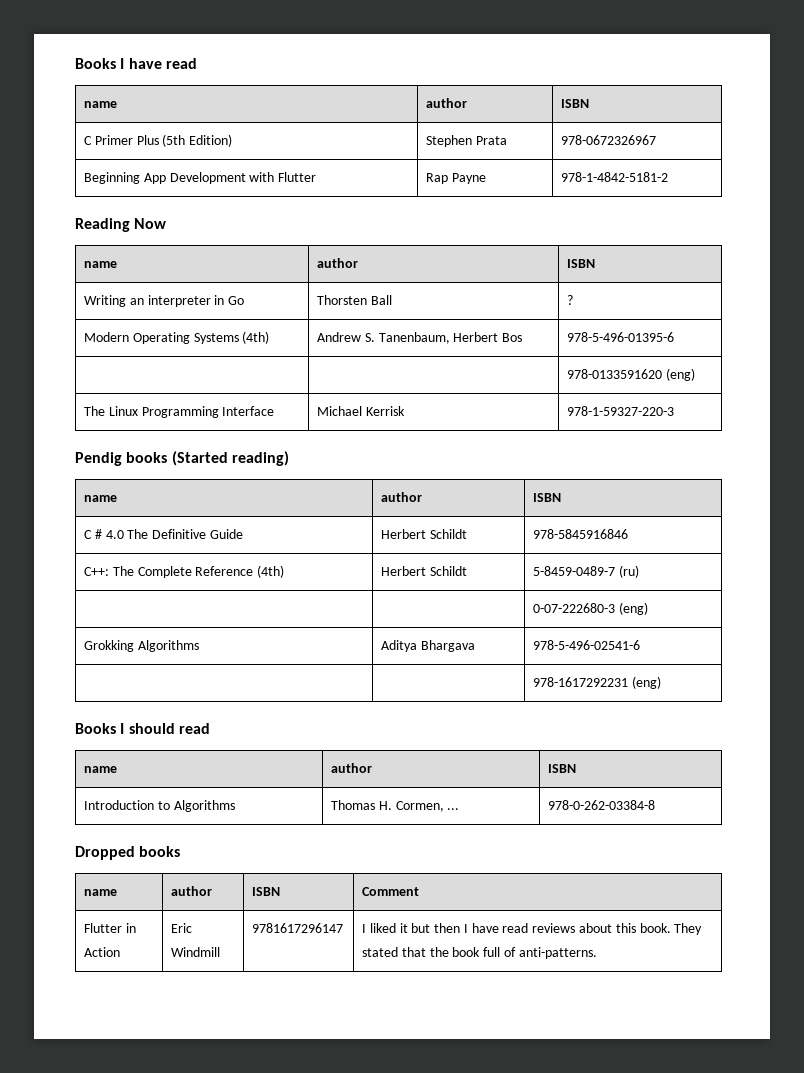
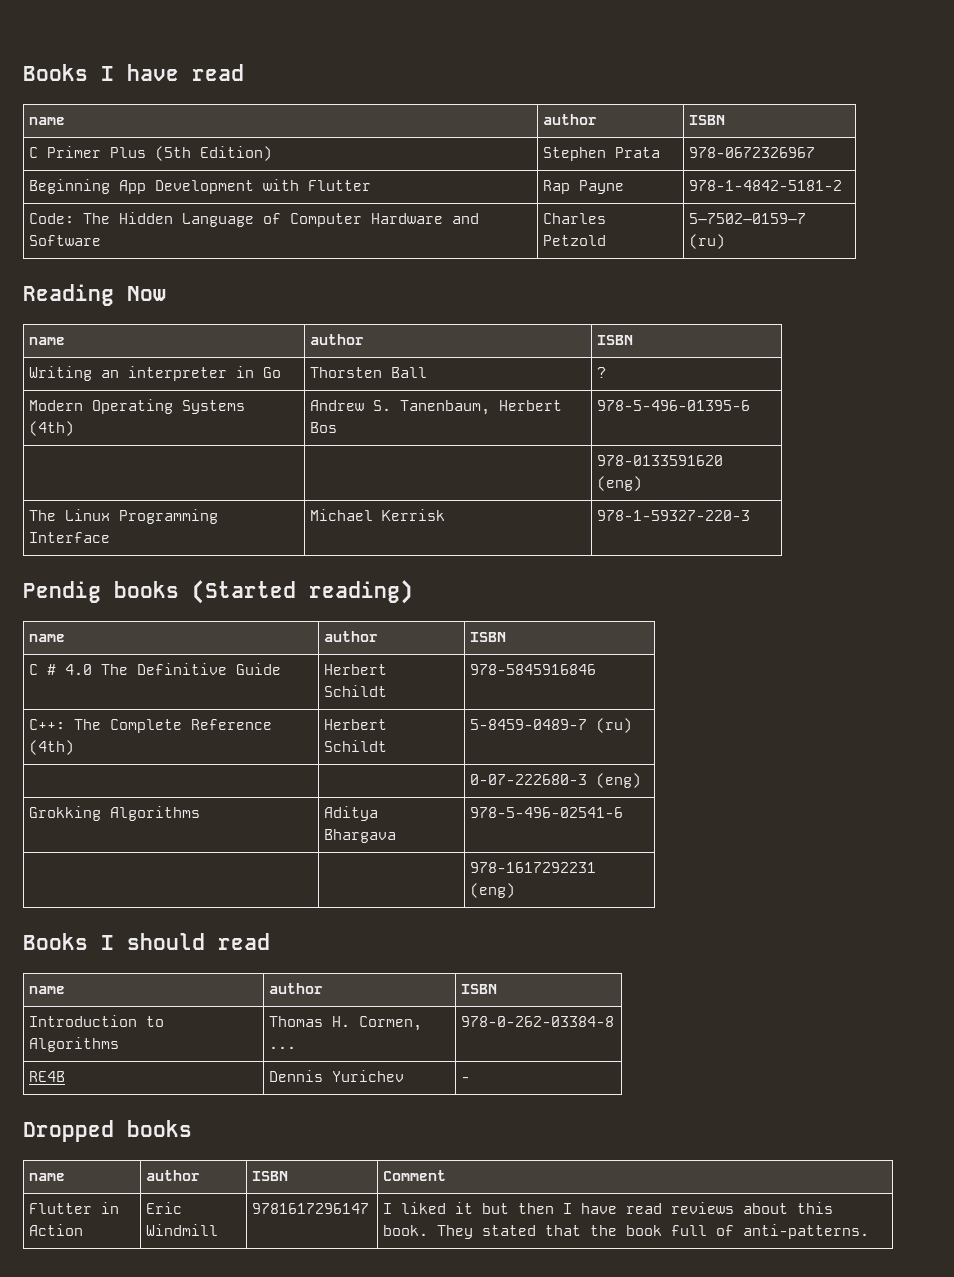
+ Code: The Hidden Language of Computer Hardware and Software | Charles Petzold | 5–7502–0159–7 (ru)
+ RE4B | Dennis Yurichev | -

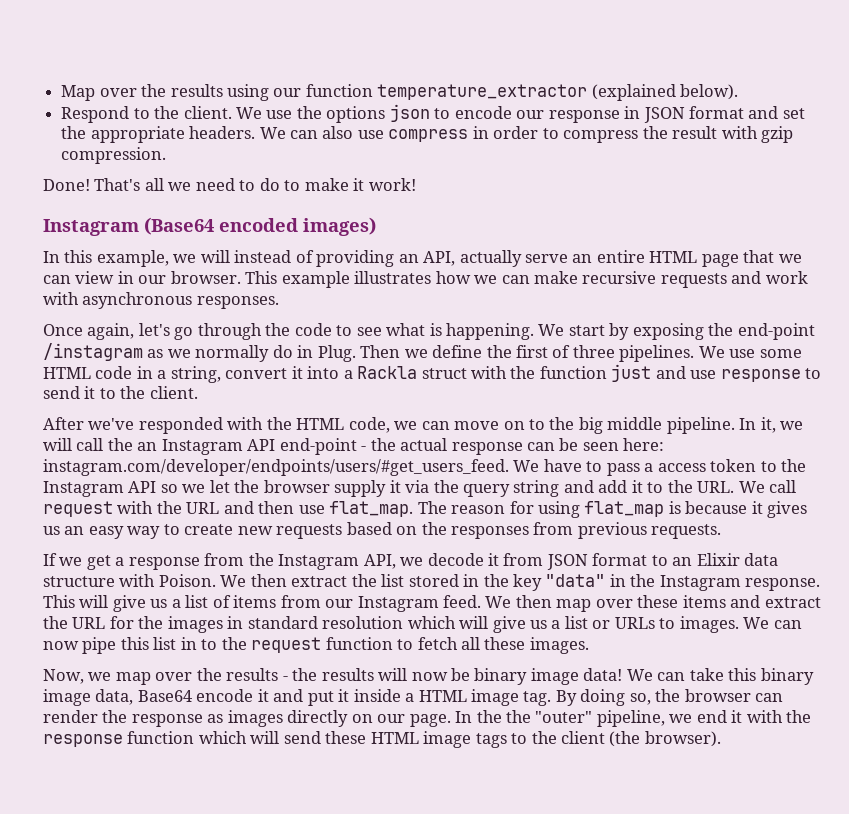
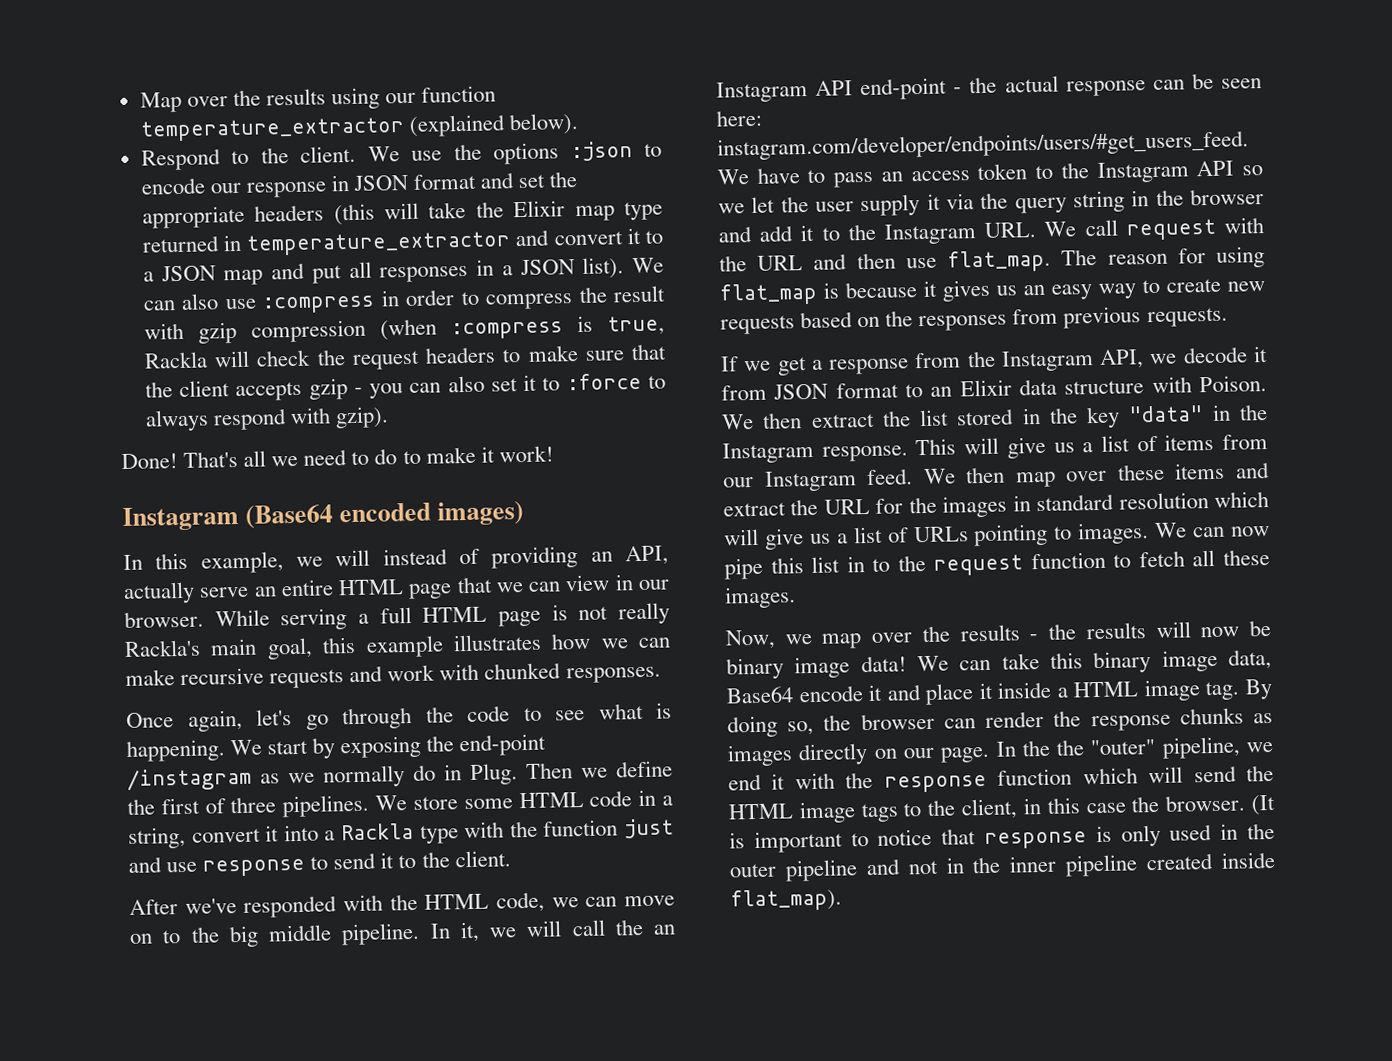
- We use the options json to encode our response in JSON format and set the appropriate headers.
+ We use the options :json to encode our response in JSON format and set the appropriate headers (this will take the Elixir map type returned in temperature_extractor and convert it to a JSON map and put all responses in a JSON list).
- We can also use compress in order to compress the result with gzip compression.
+ We can also use :compress in order to compress the result with gzip compression (when :compress is true, Rackla will check the request headers to make sure that the client accepts gzip - you can also set it to :force to always respond with gzip).
- This example illustrates how we can make recursive requests and work with asynchronous responses.
+ While serving a full HTML page is not really Rackla's main goal, this example illustrates how we can make recursive requests and work with chunked responses.
- We use some HTML code in a string, convert it into a Rackla struct with the function just and use response to send it to the client.
+ We store some HTML code in a string, convert it into a Rackla type with the function just and use response to send it to the client.
- In it, we will call the an Instagram API end-point - the actual response can be seen here: instagram.com/developer/endpoints/users/#get_users_feed. We have to pass a access token to the Instagram API so we let the browser supply it via the query string and add it to the URL. We call request with the URL and then use flat_map.
+ In it, we will call the an Instagram API end-point - the actual response can be seen here: instagram.com/developer/endpoints/users/#get_users_feed. We have to pass an access token to the Instagram API so we let the user supply it via the query string in the browser and add it to the Instagram URL. We call request with the URL and then use flat_map.
- We then map over these items and extract the URL for the images in standard resolution which will give us a list or URLs to images.
+ We then map over these items and extract the URL for the images in standard resolution which will give us a list of URLs pointing to images.
- We can take this binary image data, Base64 encode it and put it inside a HTML image tag.
+ We can take this binary image data, Base64 encode it and place it inside a HTML image tag.
- By doing so, the browser can render the response as images directly on our page.
+ By doing so, the browser can render the response chunks as images directly on our page.
- In the the "outer" pipeline, we end it with the response function which will send these HTML image tags to the client (the browser).
+ In the the "outer" pipeline, we end it with the response function which will send the HTML image tags to the client, in this case the browser. (It is important to notice that response is only used in the outer pipeline and not in the inner pipeline created inside flat_map).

§ WORK REQUEST: All lines above from the line with "place it inside a HTML image tag." through the line with "- In the the", both included, are to be set down exactly, with nothing else.

§ ANSWER TO THIS PROBLEM:
+ We can take this binary image data, Base64 encode it and place it inside a HTML image tag.
- By doing so, the browser can render the response as images directly on our page.
+ By doing so, the browser can render the response chunks as images directly on our page.
- In the the "outer" pipeline, we end it with the response function which will send these HTML image tags to the client (the browser).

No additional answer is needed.